Baptising with water - A meditation on priesthood

Some years ago, Prof Tom Groome of Boston College spoke to a group of priests at the Regional Seminary on the topic of ministry. He said most priests of his generation exercised their ministry according to the “messianic” model.

In this model the priest was encouraged to be a “messiah” to his parishioners: he was to visit every sick, heal every wound, counsel everybody, hear every confession, celebrate every Mass and answer every telephone call.

Leisure was a luxury he could ill afford; he was to be totally available to his people, twenty-four hours a day. This model led the priest to think he was a superman, a kind of god even, who held the well-being of his parish in his hands.

Fortunately for us priests, that kind of model can no longer work in today's world. The work is too much, with too few priests. Ministry has also become more specialised, with lay people being just as competent and, in many instances, more competent than priests.

The demise of this “messianic” model of priesthood was providential because it encouraged priests to be humble.

It made us aware that professional lay people (e.g. psychologists, trained counsellors etc) can counsel people better than we can; that bankers, businessmen and accountants are better at finances than we are; that married couples offer wisdom we cannot offer when it comes to healing broken marriages or setting the wayward teenager back on track.

It made us aware of the role of John the Baptist and our own role, that we are but messengers ”, nothing more. John no doubt commanded people's attention: his strange home – “ the wilderness ”; his austere diet – “ locusts and wild honey ”; his unusual clothing – “ camel skin. ” The people thought him great, yet all he was called to do was “ prepare a way for the Lord.

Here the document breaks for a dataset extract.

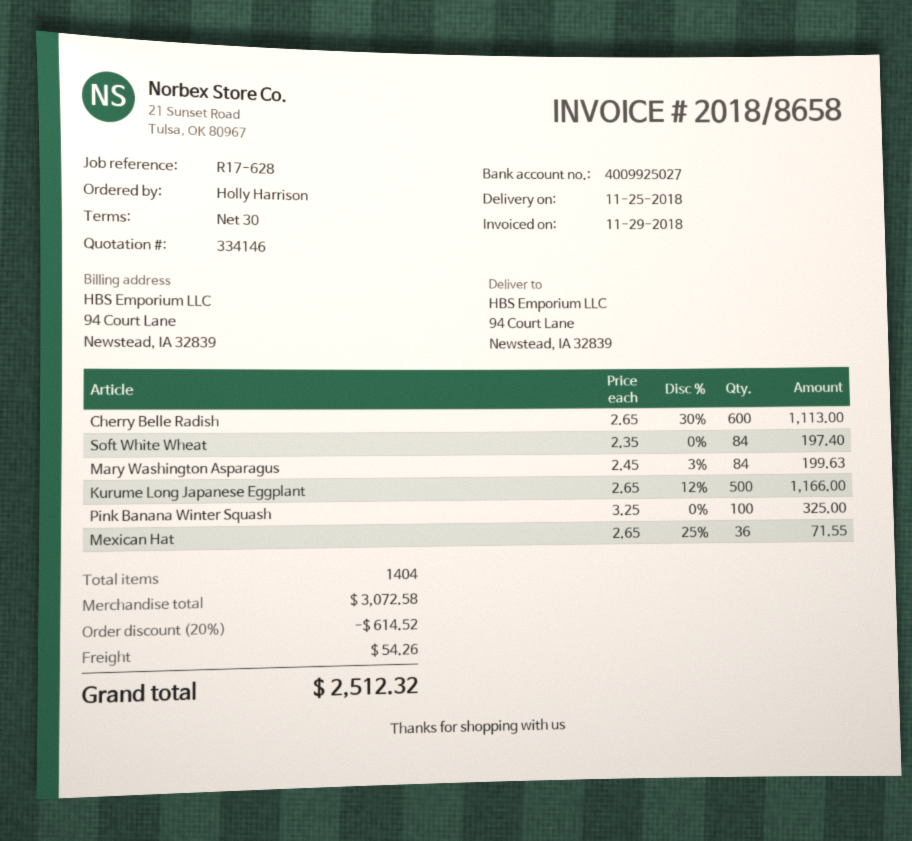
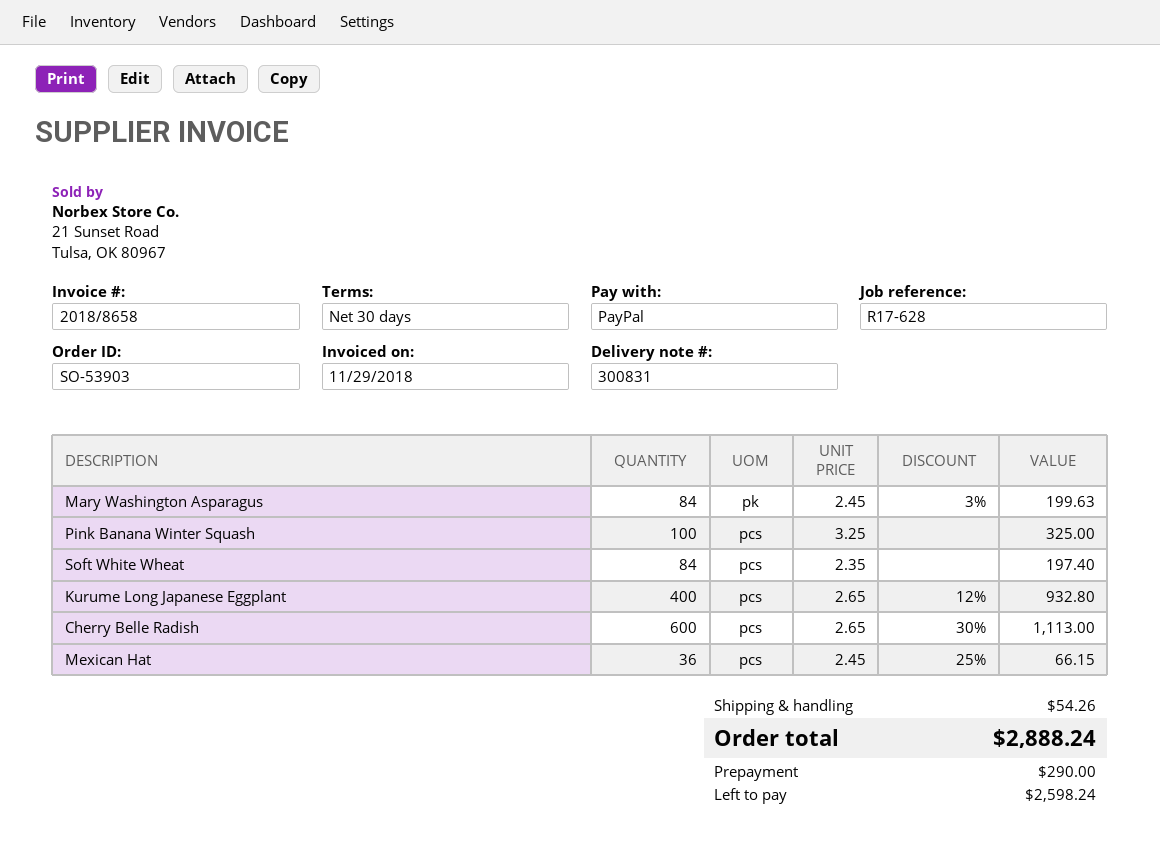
Kurume Long Japanese Eggplant: 500 x 2.65 - 12% = 1166.00 -> 400 x 2.65 - 12% = 932.80
Mexican Hat: 36 x 2.65 - 25% = 71.55 -> 36 x 2.45 - 25% = 66.15
discount: 20% = 614.52 -> none
total: 2512.32 -> 2888.24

We, too, sometimes think we are great: we build grand churches and parish halls; we raise millions of dollars; we found NGOs and are sought after as a preacher or teacher; we have presided at the weddings of the nationally famous and have influenced government policy in certain fields.

The life of John Paul II comes to mind: his great gesture of reconciliation to the Jewish people, his monumental strides in inter-religious dialogue, his influence in the collapse of the Iron Curtain, his universal appeal to the young and his indefatigable world journeys.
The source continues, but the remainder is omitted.